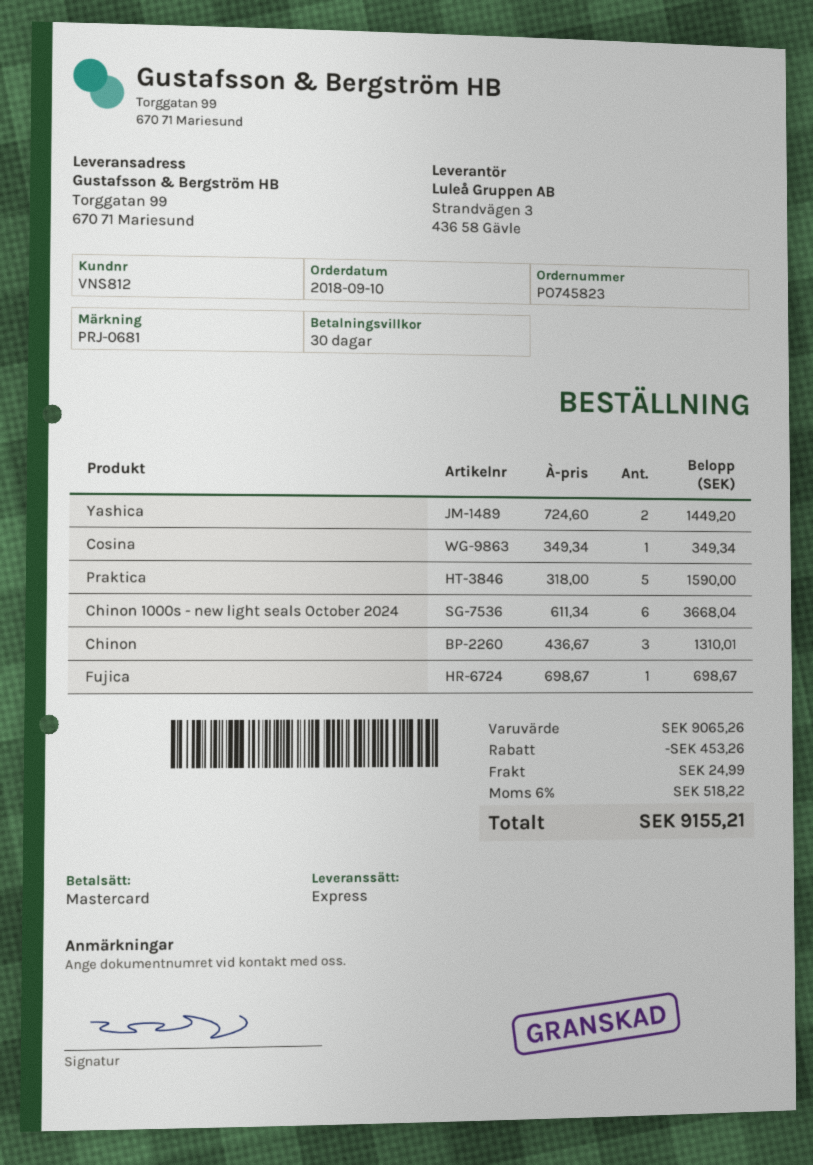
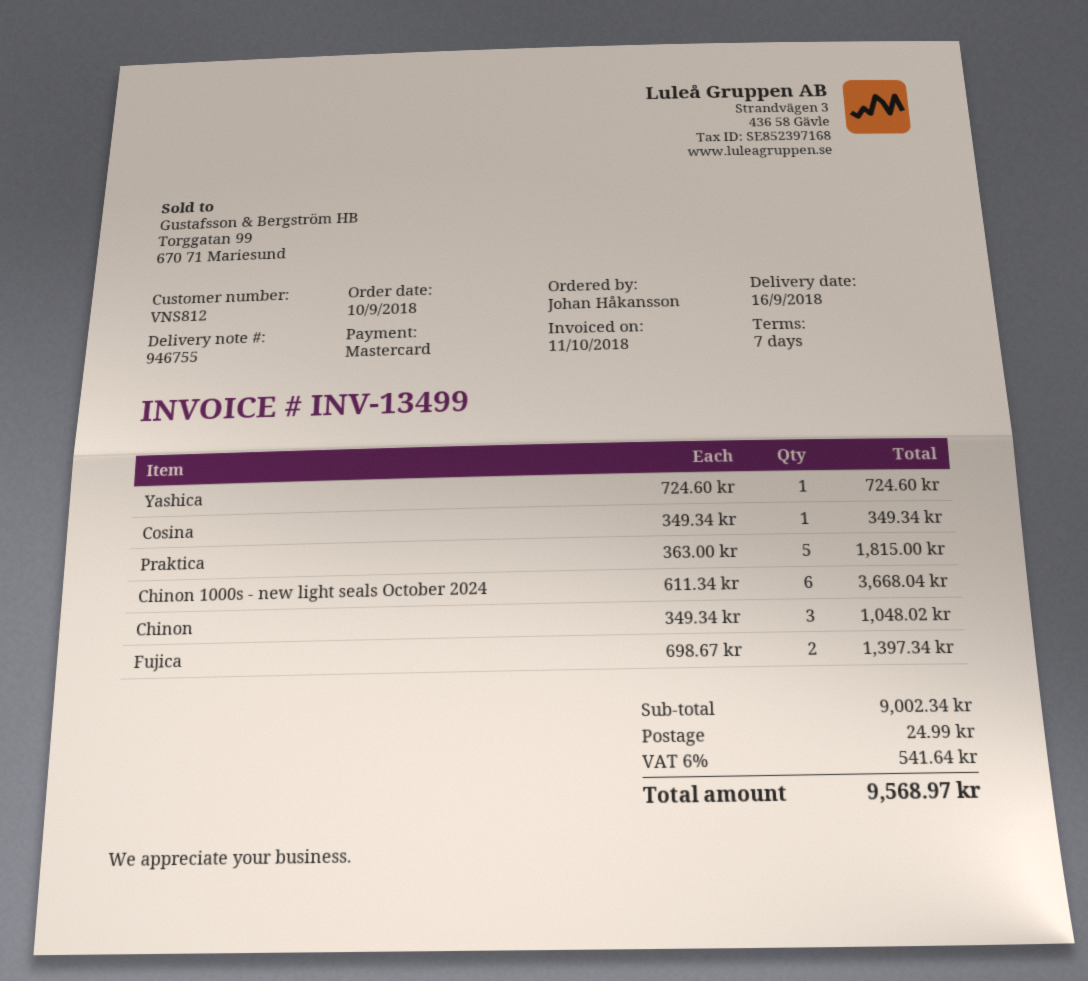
payment terms: 30 days -> 7 days
Yashica: 2 x 724.60 = 1449.20 -> 1 x 724.60 = 724.60
Praktica: 5 x 318.00 = 1590.00 -> 5 x 363.00 = 1815.00
Chinon: 3 x 436.67 = 1310.01 -> 3 x 349.34 = 1048.02
Fujica: 1 x 698.67 = 698.67 -> 2 x 698.67 = 1397.34
subtotal: 9065.26 -> 9002.34
discount: 453.26 -> none
tax: 6% = 518.22 -> 6% = 541.64
total: 9155.21 -> 9568.97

□ □ □ □ □

# EXERCISE
Lines before the one containing "Yashica: 2 x" are to be left out; that line and every line after it through the end of the data should be copied exactly.

# EXERCISE OUTPUT
Yashica: 2 x 724.60 = 1449.20 -> 1 x 724.60 = 724.60
Praktica: 5 x 318.00 = 1590.00 -> 5 x 363.00 = 1815.00
Chinon: 3 x 436.67 = 1310.01 -> 3 x 349.34 = 1048.02
Fujica: 1 x 698.67 = 698.67 -> 2 x 698.67 = 1397.34
subtotal: 9065.26 -> 9002.34
discount: 453.26 -> none
tax: 6% = 518.22 -> 6% = 541.64
total: 9155.21 -> 9568.97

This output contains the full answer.